**Instructions for the task:**
Your response should be an exact reproduction of the data below, beginning at the line containing "[78,275,146,291] research ->" and ending with the final line.

Records from a dataset:
※

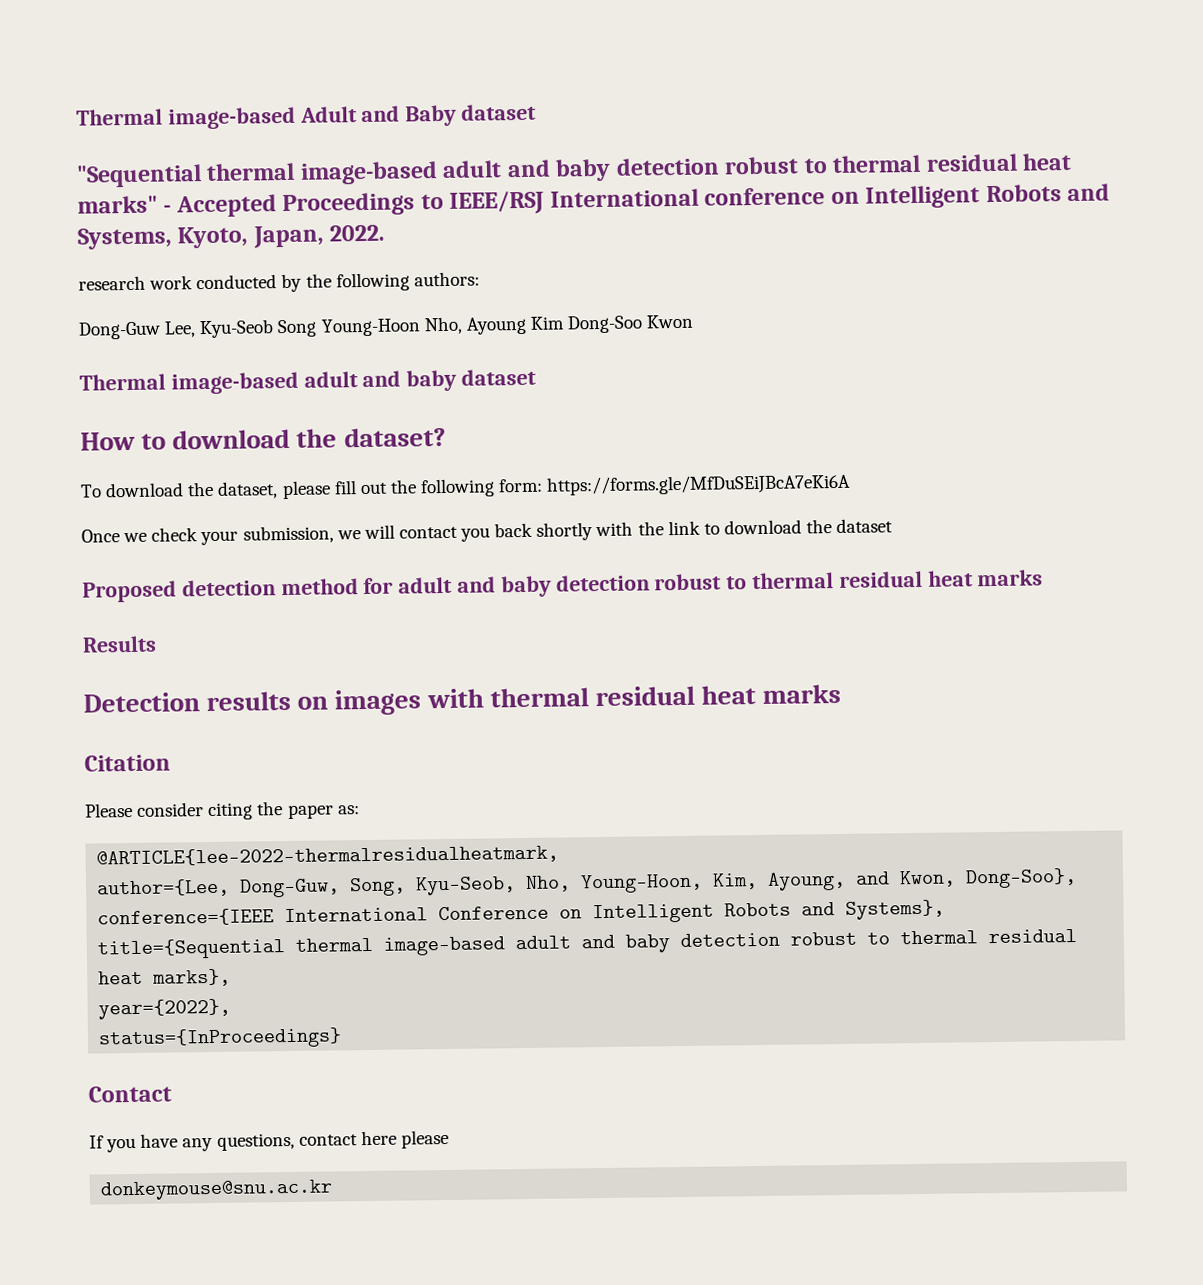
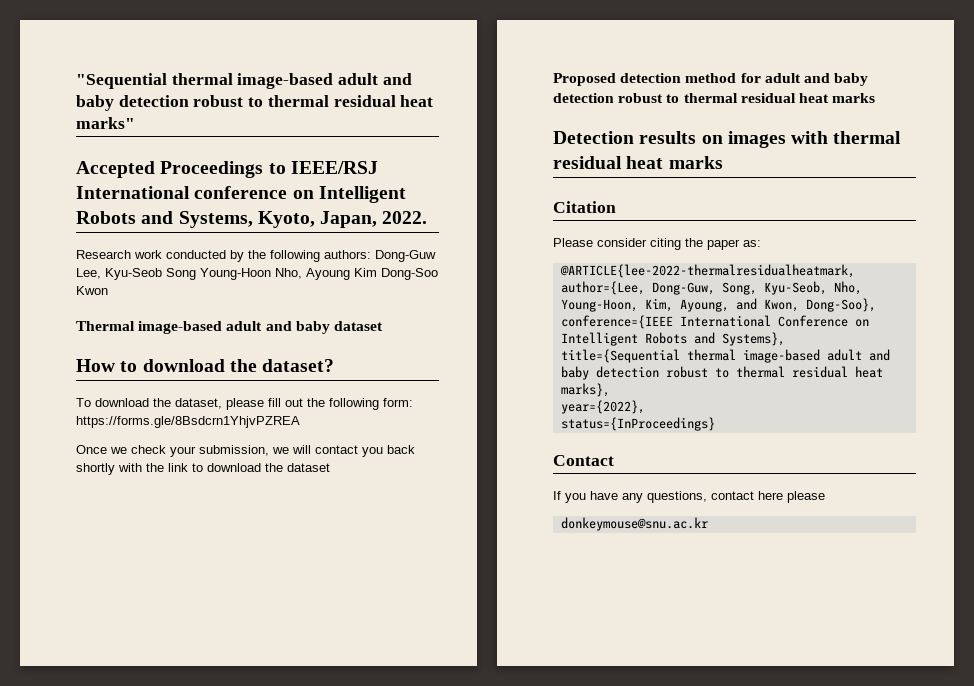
[76,103,537,130] Thermal image-based Adult and Baby dataset // -> (76, 81) none
[163,204,172,213] - -> (135, 123) //
[78,275,146,291] research -> [76,250,131,259] Research
(480, 279) // -> (371, 254) none
[546,473,852,496] https://forms.gle/MfDuSEiJBcA7eKi6A -> [76,416,300,428] https://forms.gle/8Bsdcrn1YhjvPZREA
[82,635,157,653] // Results -> (876, 98) none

※

**Expected answer:**
[78,275,146,291] research -> [76,250,131,259] Research
(480, 279) // -> (371, 254) none
[546,473,852,496] https://forms.gle/MfDuSEiJBcA7eKi6A -> [76,416,300,428] https://forms.gle/8Bsdcrn1YhjvPZREA
[82,635,157,653] // Results -> (876, 98) none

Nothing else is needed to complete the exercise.